The world of banking is seemingly becoming more alienated to the mere mortal borrower.  There is outcry of Us vs THEM with an illusion of duress and oppression as the prophetic rhetoric.  The bank says, “squiggle a rabbit in the box with a 2HB” and you do because you must, even though it does not make sense.  We are at reckoning to their insensibilities.

It also seems regulatory authorities have reigned fear within the walls of bankers demonstrated by decision makers executing decision paralysis as a survival mechanism to prevent career suicide.  Who would want their name on a loan approval only to be then sent up against a panel of scalp hungry judges and be professionally slaughtered for your justification?


But as the ink dries on the recent newspaper’s headlines, there is a beacon of shining light.  APRA has acknowledged and recognised that key property (upside) risks have been alleviated from stronger regulatory controls and have agreed to reduce the interest rate applied to servicing by up to 1.0%.  This will have a material impact on borrowing capability for the more marginal applicants whose approval fall in the grey zone of approval.  This relaxation of rate application has no revenue implications for the banks and can be (and will be) applied almost immediately into their lending model.

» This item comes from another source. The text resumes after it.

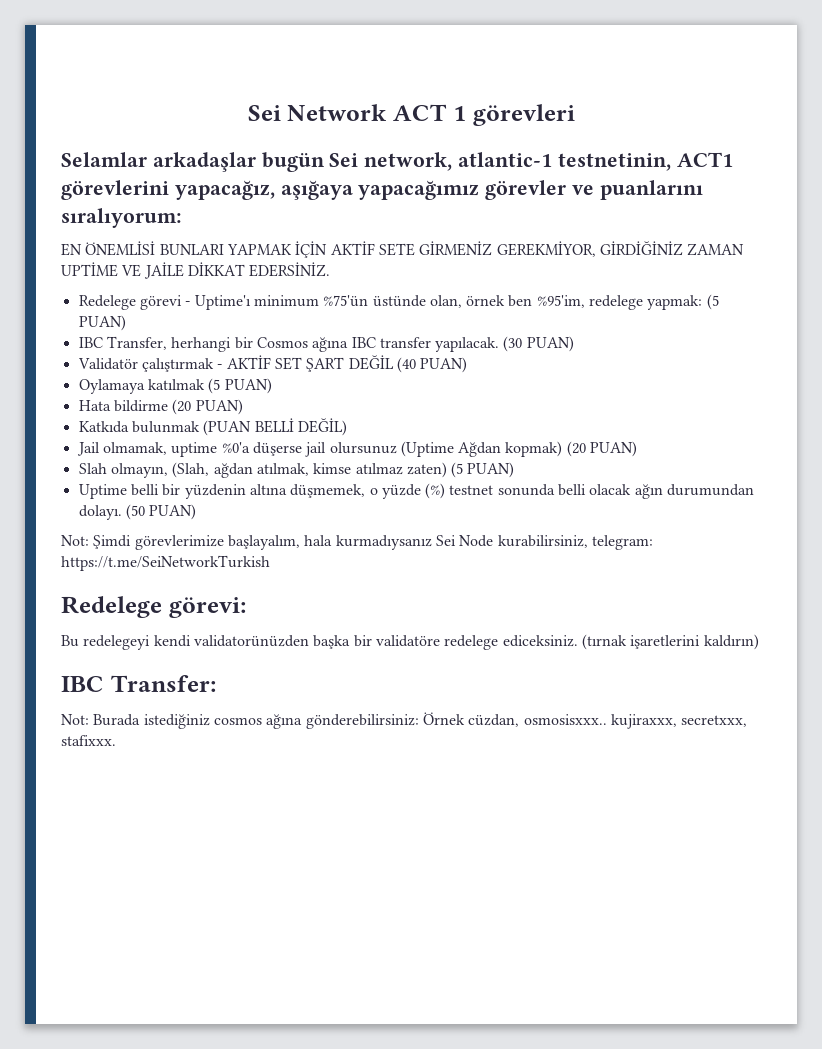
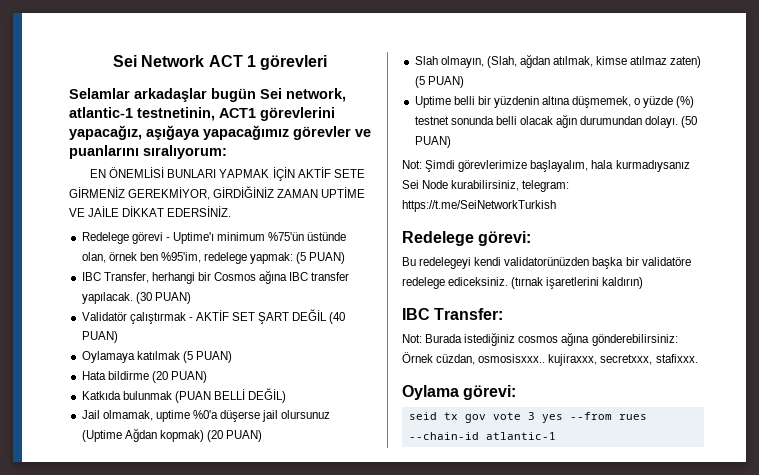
(116, 740) none -> [402,385,517,400] [408,412,647,423] [408,432,556,440] // Oylama görevi: // seid tx gov vote 3 yes --from rues --chain-id atlantic-1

Contra to this, a drop in RBA rates implicates a bank’s funding model (predominately the pricing of their Term Deposits) and hence there will be reluctance to pass the full pricing onto borrowers to compensate for this lack of price transferability on Term Deposits.  Time will tell on this front.

Either way, it seems APRA and the regulatory bodies are slowly thawing toward a utopian Union of Banking Polarity.